Good advice for engineers today

BTDT - got the t-shirt. Then got a financial manager.

First thing I learned - "Exit strategy is not 'when the money's gone, you exit the market.'"
 
I'm an engineer and am good with numbers... Fortunately for me I started investing in the market in 2008 and am primarily in cheap index funds. Maybe when my portfolio gets bigger I will hire a financial manager but right now I'm liking my low fee vanguard funds.
 
Where'd it go? Oh, let's see:

* Massively short AMZN right before earnings when Bernanke did his first rate cut and my stops didn't save me.
* Bunch of TLT puts that played on the whole "surely the fed can't keep this up, the bond market won't let him"
* Held SRS waaaaay too long (daily inverse funds decay...)
* Short SPX from 1900 because "no way this keeps going, fed surely can't..."

Also violated my own trading rules and got burned each time. Now I'm smarter, much more patient and now have a loss to back up every single trade rule. :)
 
Where'd it go? Oh, let's see:

* Massively short AMZN right before earnings when Bernanke did his first rate cut and my stops didn't save me.
* Bunch of TLT puts that played on the whole "surely the fed can't keep this up, the bond market won't let him"
* Held SRS waaaaay too long (daily inverse funds decay...)
* Short SPX from 1900 because "no way this keeps going, fed surely can't..."

Also violated my own trading rules and got burned each time. Now I'm smarter, much more patient and now have a loss to back up every single trade rule. :)

The market can stay irrational longer than you can stay solvent. :wink2:

(And inverse ETFs? Come on man those are wealth destroying inventions)
 
<The market can stay irrational longer than you can stay solvent.>

I see someone is quoting Lord Keynes.
 
(And inverse ETFs? Come on man those are wealth destroying inventions)

Yeah. But. I held SKF and LEH puts when Lehman blew up. That... was a good day.

My biggest problem is not math, but greed. "Bulls make money, bears make money, pigs get slaughtered." Had to learn that the hard way.
 
... Maybe when my portfolio gets bigger I will hire a financial manager but right now I'm liking my low fee vanguard funds.
Before you waste your money, study the S&P SPIVA and manager persistence reports.
 
Don't take financial advise from anyone with a net worth less than you.
 
Before you waste your money, study the S&P SPIVA and manager persistence reports.
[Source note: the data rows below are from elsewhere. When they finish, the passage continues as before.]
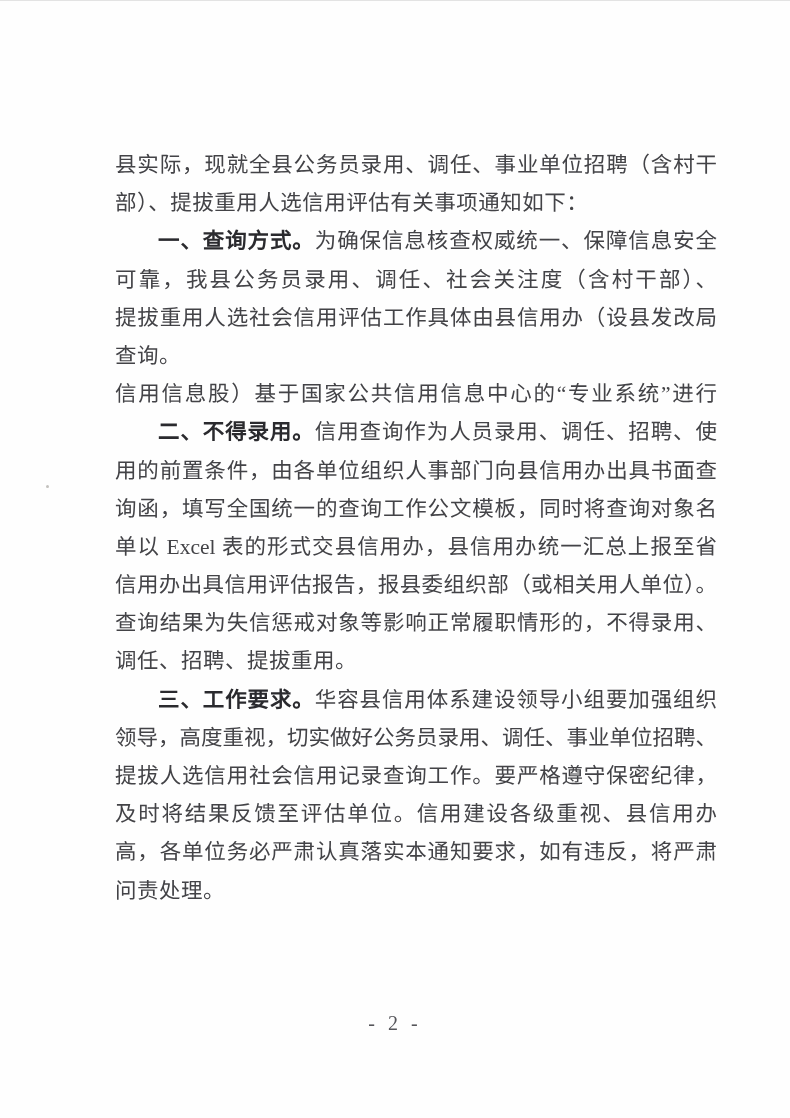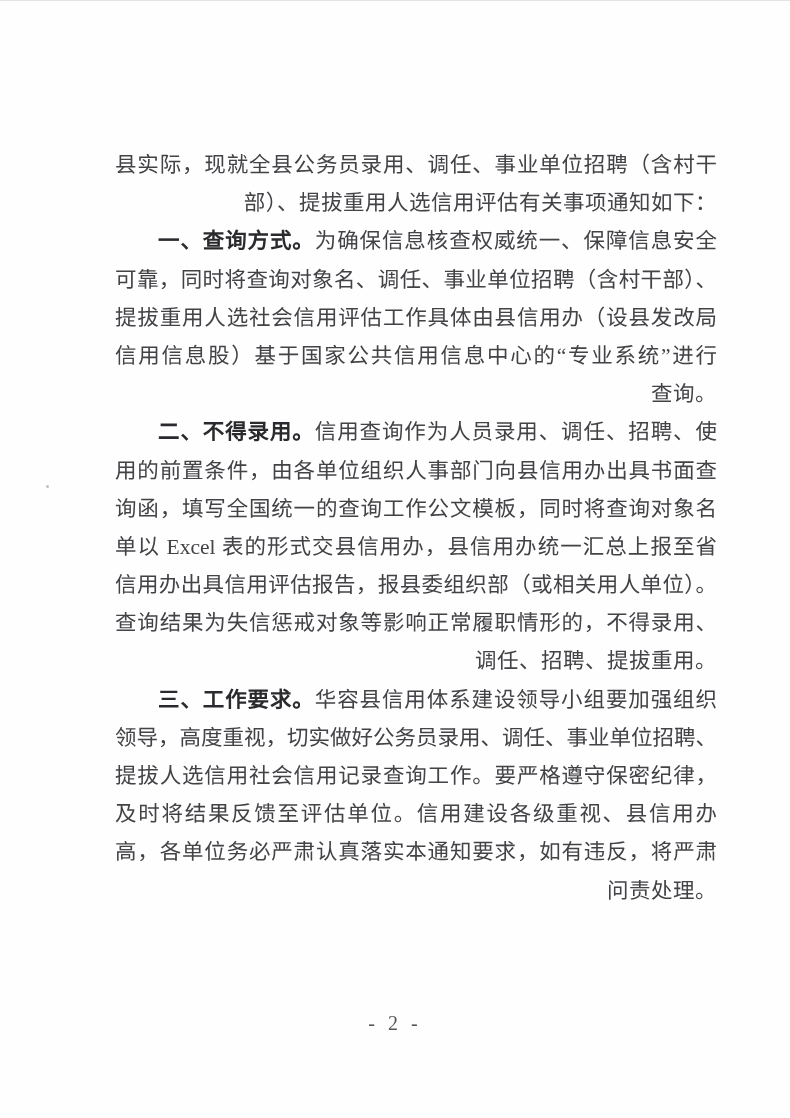--- a/index.html
+++ b/index.html
@@ -25,21 +25,21 @@
     left:115px;
     top:146px;
     width:602px;
     color:var(--c-text);
     font-size:21.5px;
   }
   .line{
     height:38.2px;
     line-height:38.2px;
     white-space:nowrap;
-    text-align:right;
+    text-align:left;
     letter-spacing:0.5px;
   }
   .line.just{
     white-space:normal;
     text-align:justify;
     text-align-last:justify;
     text-justify:inter-character;
     letter-spacing:0;
   }
   .line.ind{
@@ -74,24 +74,24 @@
 </style>
 </head>
 <body>
 
 <div class="scan-edge-top"></div>
 
 <div class="doc-text">
     <div class="line just"><span class="seg">县实际，现就全县公务员录用、调任、事业单位招聘（含村干</span></div>
     <div class="line"><span class="seg">部）、提拔重用人选信用评估有关事项通知如下：</span></div>
     <div class="line just ind"><span class="seg bold">一、查询方式。</span><span class="seg">为确保信息核查权威统一、保障信息安全</span></div>
-    <div class="line just"><span class="seg">可靠，同时将查询对象名、调任、事业单位招聘（含村干部）、</span></div>
+    <div class="line just"><span class="seg">可靠，我县公务员录用、调任、社会关注度（含村干部）、</span></div>
     <div class="line just"><span class="seg">提拔重用人选社会信用评估工作具体由县信用办（设县发改局</span></div>
+    <div class="line"><span class="seg">查询。</span></div>
     <div class="line just"><span class="seg">信用信息股）基于国家公共信用信息中心的“专业系统”进行</span></div>
-    <div class="line"><span class="seg">查询。</span></div>
     <div class="line just ind"><span class="seg bold">二、不得录用。</span><span class="seg">信用查询作为人员录用、调任、招聘、使</span></div>
     <div class="line just"><span class="seg">用的前置条件，由各单位组织人事部门向县信用办出具书面查</span></div>
     <div class="line just"><span class="seg">询函，填写全国统一的查询工作公文模板，同时将查询对象名</span></div>
     <div class="line just"><span class="seg">单以 Excel 表的形式交县信用办，县信用办统一汇总上报至省</span></div>
     <div class="line just"><span class="seg">信用办出具信用评估报告，报县委组织部（或相关用人单位）。</span></div>
     <div class="line just"><span class="seg">查询结果为失信惩戒对象等影响正常履职情形的，不得录用、</span></div>
     <div class="line"><span class="seg">调任、招聘、提拔重用。</span></div>
     <div class="line just ind"><span class="seg bold">三、工作要求。</span><span class="seg">华容县信用体系建设领导小组要加强组织</span></div>
     <div class="line just"><span class="seg">领导，高度重视，切实做好公务员录用、调任、事业单位招聘、</span></div>
     <div class="line just"><span class="seg">提拔人选信用社会信用记录查询工作。要严格遵守保密纪律，</span></div>

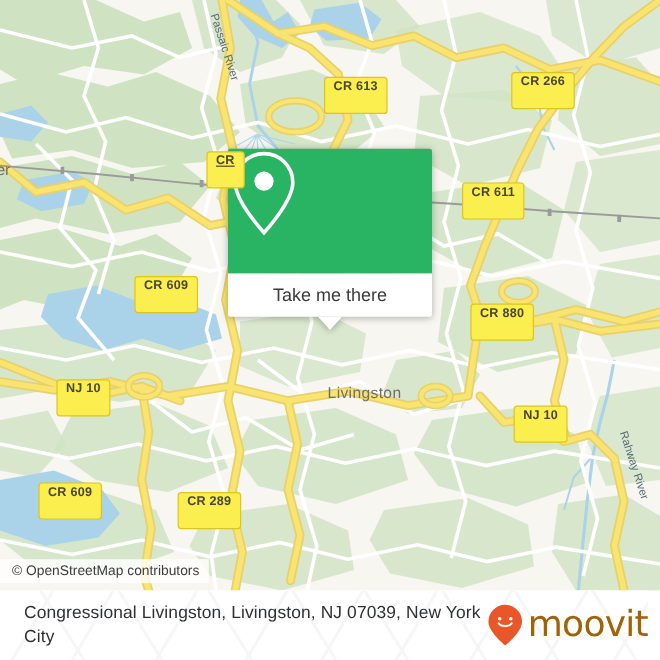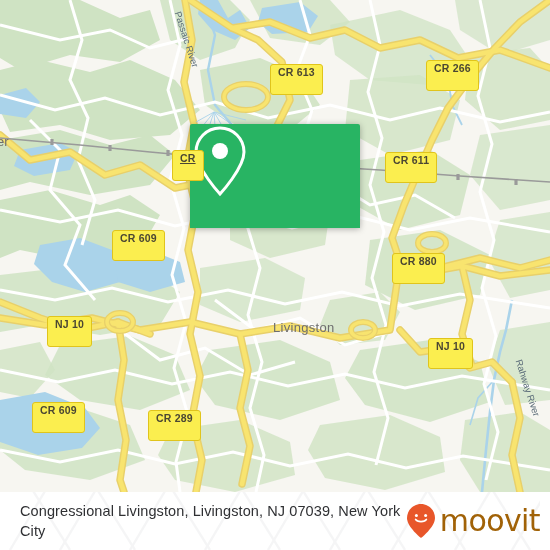--- a/index.html
+++ b/index.html
@@ -287,36 +287,41 @@
 
     <div class="shield" style="left:270px;top:64px;">CR 613</div>
     <div class="shield" style="left:426px;top:60px;">CR 266</div>
     <div class="shield" style="left:385px;top:138px;margin-top:14px;">CR 611</div>
     <div class="shield" style="left:392px;top:253px;">CR 880</div>
     <div class="shield" style="left:112px;top:230px;">CR 609</div>
     <div class="shield" style="left:47px;top:316px;">NJ 10</div>
     <div class="shield" style="left:428px;top:338px;">NJ 10</div>
     <div class="shield" style="left:32px;top:402px;">CR 609</div>
     <div class="shield" style="left:148px;top:410px;">CR 289</div>
-    <div class="shield" style="left:172px;top:150px;z-index:1;text-decoration:underline;">CR</div>
+    <div class="shield" style="left:172px;top:126px;z-index:1;text-decoration:underline;">CR</div>
 
     <div class="place-label" style="left:237px;top:320px;">Livingston</div>
     <div class="edge-label" style="left:-3px;top:134px;">er</div>
     <div class="water-label" style="left:183px;top:10px;transform:rotate(72deg);transform-origin:left top;">Passaic River</div>
     <div class="water-label" style="left:524px;top:358px;transform:rotate(72deg);transform-origin:left top;">Rahway River</div>
 
     <div class="popup">
       <div class="popup-head">
         <svg width="60" height="74" viewBox="0 0 60 74">
           <path d="M30 4 C16.7 4 6 14.7 6 28 C6 44 30 70 30 70 C30 70 54 44 54 28 C54 14.7 43.3 4 30 4 Z" fill="none" stroke="#ffffff" stroke-width="3"></path>
           <circle cx="30" cy="27" r="8" fill="#ffffff"></circle>
         </svg>
       </div>
+      <div class="popup-foot">
+        <span>Take me there</span>
+        <span class="popup-tail"></span>
+      </div>
     </div>
 
+    <div class="attrib">© OpenStreetMap contributors</div>
   </div>
 
   <div class="footer">
     <svg class="footer-wm" width="550" height="58" viewBox="0 0 550 58">
       <g stroke="#edeeef" stroke-width="2.4" fill="none">
         <path d="M10,58 L48,-6 M60,58 L98,-6 M130,58 L168,-6 M205,58 L243,-6 M268,58 L306,-6 M330,58 L368,-6 M392,58 L430,-6 M455,58 L493,-6 M512,58 L550,-6"></path>
         <path d="M30,-6 L70,58 M95,-6 L135,58 M170,-6 L210,58 M240,-6 L280,58 M300,-6 L340,58 M365,-6 L405,58 M425,-6 L465,58 M490,-6 L530,58"></path>
       </g>
     </svg>
     <div class="footer-inner">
That's primarily why I'm staying with low cost index funds for now. I'm a buy and hold investor and until I wouldn't take any of my money elsewhere until I could see consistent returns better than the s&p including fees with equal or less risk.
 
Any time people talk investing, I'm reminded of the old line about the broker taking a potential customer to lunch at the yacht club.

Planner: "And over there are all of the partners' yachts."

Prospective Customer: "Where are the clients' yachts?"
 
... until I could see consistent returns better than the s&p including fees with equal or less risk.
There is a mountain of research that says it is impossible to identify such a manager ahead of time. It happens but can only be determined using a rear-view mirror.

AFIK there is no data to support the idea that investing with a "professional manager" is wise. There is no shortage of anecdotes and groundless statements of belief in the concept, however. All of the publications that rely on advertising revenue from these leeches are full of them.

Why do you think that the industry is opposing the fiduciary rule?